As corrected through Wednesday, August 10, 2011

Charles T. Jablonski et al., Appellants,
Darci L. Jakaitis, Respondent.

[*1] Grant & Longworth, LLP, Dobbs Ferry, N.Y. (Marie R. Hodukavich of counsel), for appellants.

Craig P. Curcio, Middletown, N.Y. (Bryan R. Kaplan of counsel), for respondent.

In an action to recover damages for personal injuries, etc., the plaintiffs appeal from an order of the Supreme Court, Orange County (Slobod, J.), dated April 21, 2010, which granted the defendant's motion for summary judgment dismissing the complaint and denied their cross motion for leave to serve an amended complaint to add a cause of action based on General Municipal Law § 205-e.

Ordered that the order is modified, on the facts and in the exercise of discretion, by deleting the provision thereof denying the plaintiffs' cross motion for leave to amend their complaint and substituting therefor a provision granting the cross motion to the extent that the plaintiffs are permitted to serve an amended complaint asserting only a cause of action under General Municipal Law § 205-e, and the proposed amended complaint is deemed served; as so modified, the order is affirmed, without costs or disbursements.

On October 8, 2008, at approximately 11:00 p.m. in the Town of Tuxedo, the defendant, Darci L. Jakaitis, was driving her vehicle in the left northbound lane of the New York Thruway.
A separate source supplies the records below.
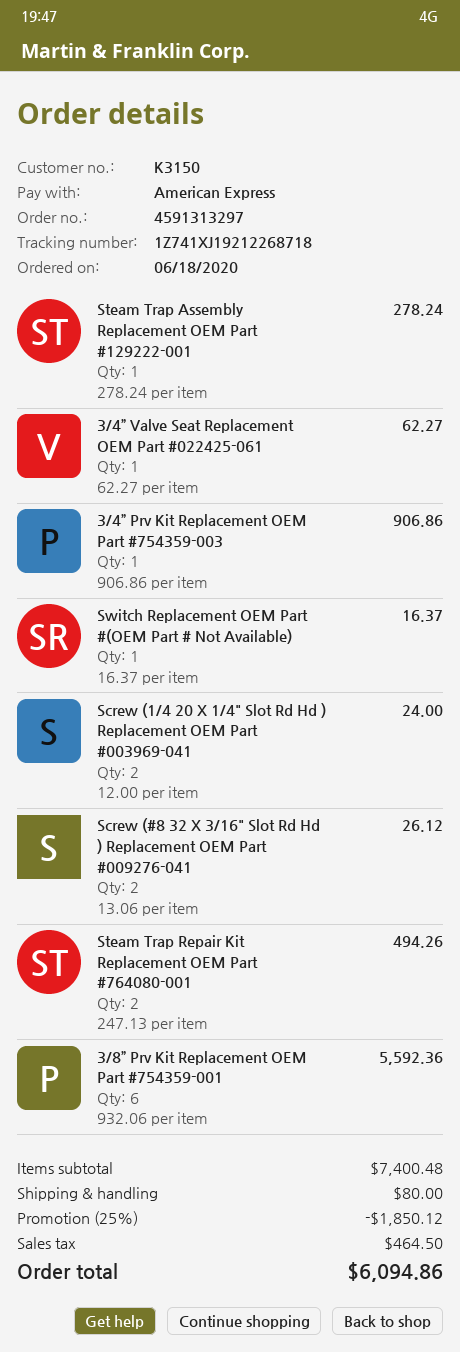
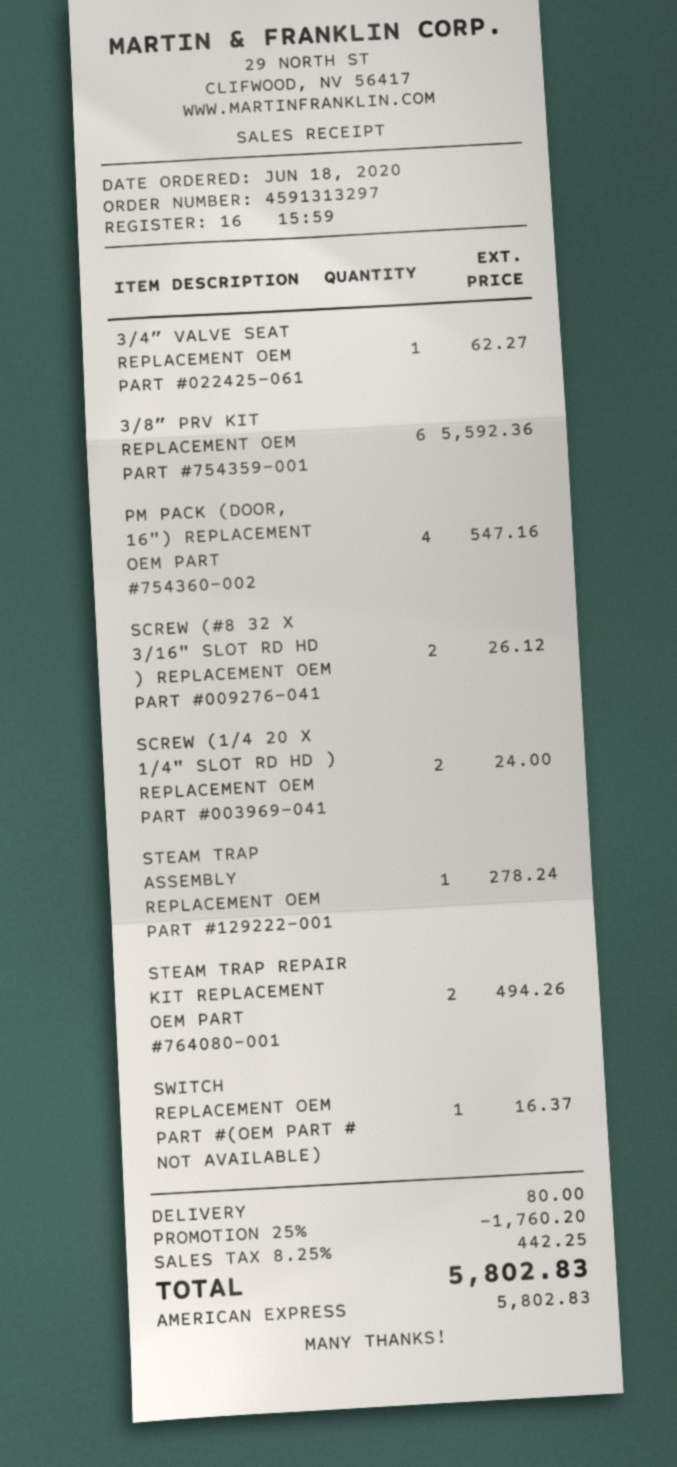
3/4” Prv Kit Replacement OEM Part #754359-003: 1 for 906.86 -> none
PM PACK (DOOR, 16") REPLACEMENT OEM PART #754360-002: none -> 4 for 547.16
discount: 25% = 1850.12 -> 25% = 1760.20
tax: 464.50 -> 442.25
total: 6094.86 -> 5802.83

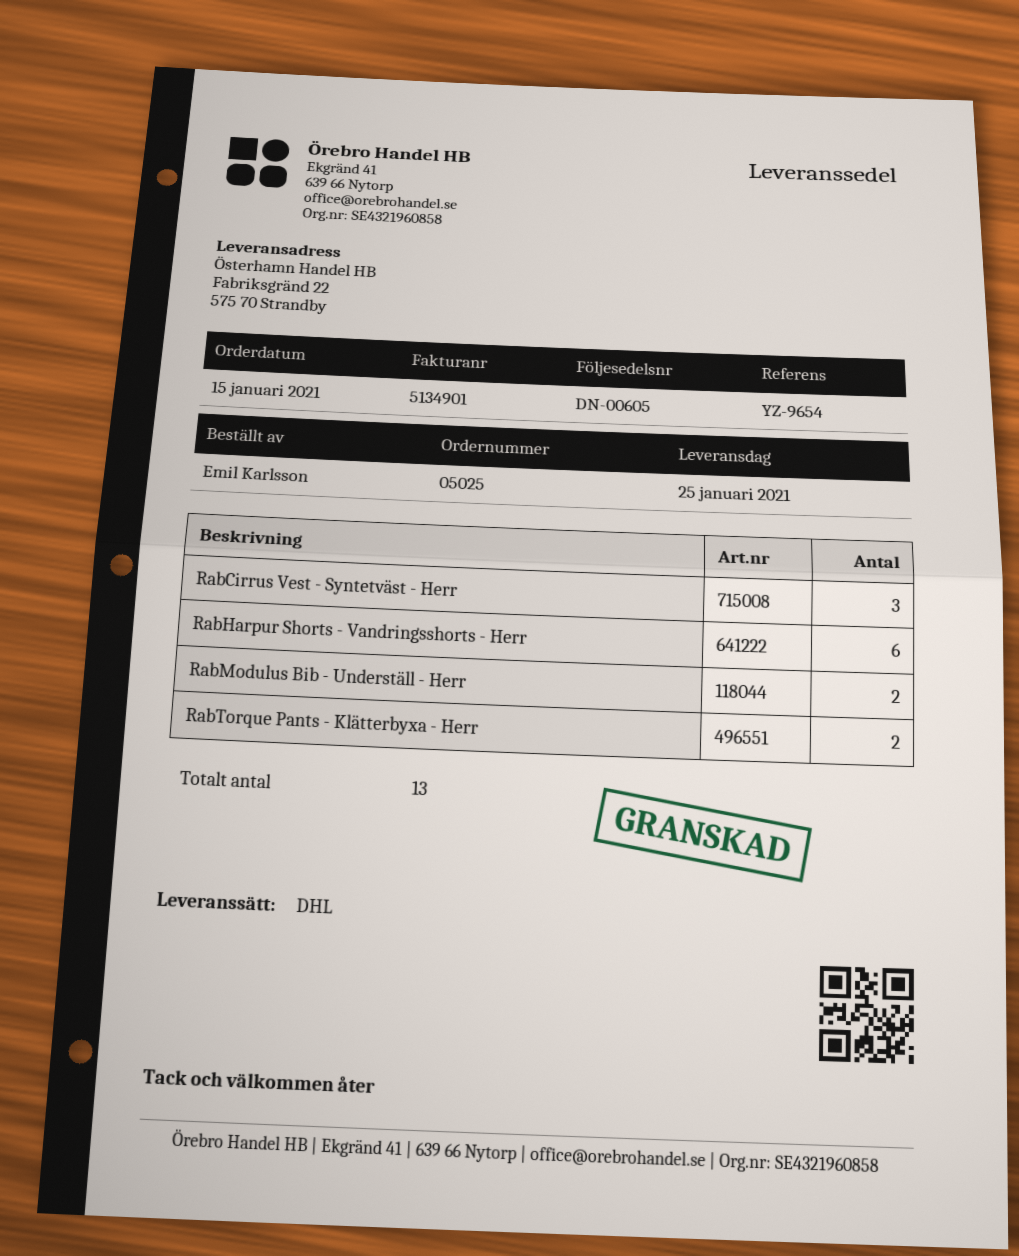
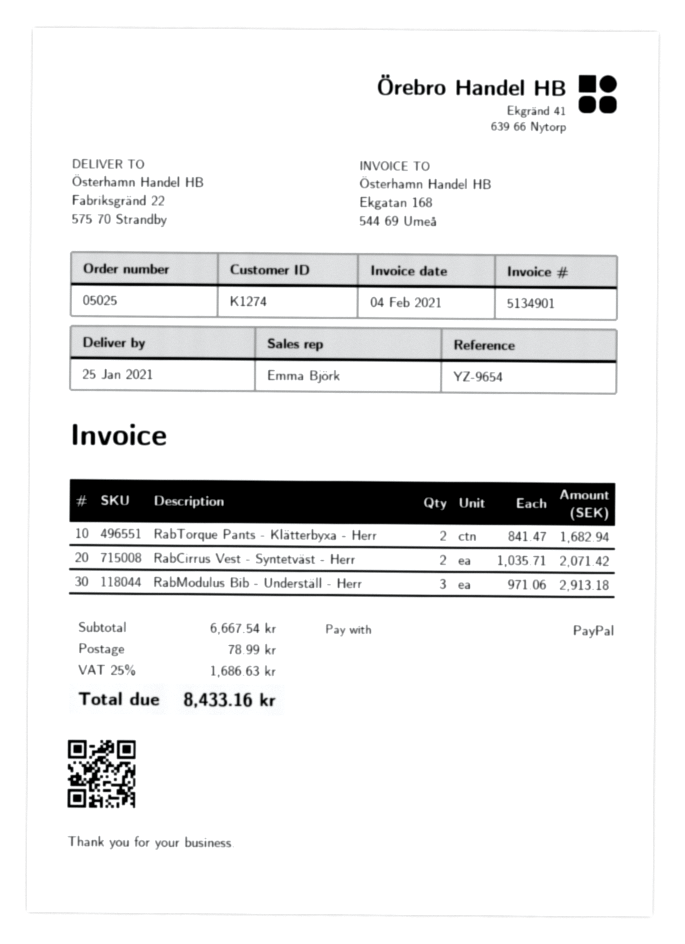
RabCirrus Vest - Syntetväst - Herr: 3 -> 2
RabHarpur Shorts - Vandringsshorts - Herr: 6 -> none
RabModulus Bib - Underställ - Herr: 2 -> 3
It had begun to drizzle and, by the defendant's own account, bright, glaring lights from a construction site on the southbound side of the Thruway made it difficult to see. The defendant was traveling at a rate of speed of between 65 and 70 miles per hour at the time. The defendant heard and felt her vehicle strike an object in the road, and she lost control of the vehicle, which hit the guardrail on the left side of the road before skidding back across all three northbound traffic lanes, off the road and onto an embankment. The defendant found her cellphone on the floor of her vehicle and called for assistance. Within three minutes, however, the injured plaintiff, Charles T. Jablonski (hereinafter Jablonski), a Sergeant for the New York State Police, who was driving his patrol car northbound in the left lane, struck a tire rim of the defendant's vehicle, which had been torn from it during the defendant's accident and was lying in the left northbound lane. Jablonski suffered injuries from his vehicle's collision with the tire rim, and he and his wife, suing derivatively, commenced this action against the defendant alleging that her negligence in driving her vehicle was the proximate cause of their injuries. After discovery was completed, the defendant moved for summary judgment dismissing the complaint, and the plaintiffs cross-moved for leave to amend their complaint to add a cause of action under General Municipal Law § 205-e. The Supreme Court granted [*2]the defendant's motion and denied the plaintiffs' cross motion.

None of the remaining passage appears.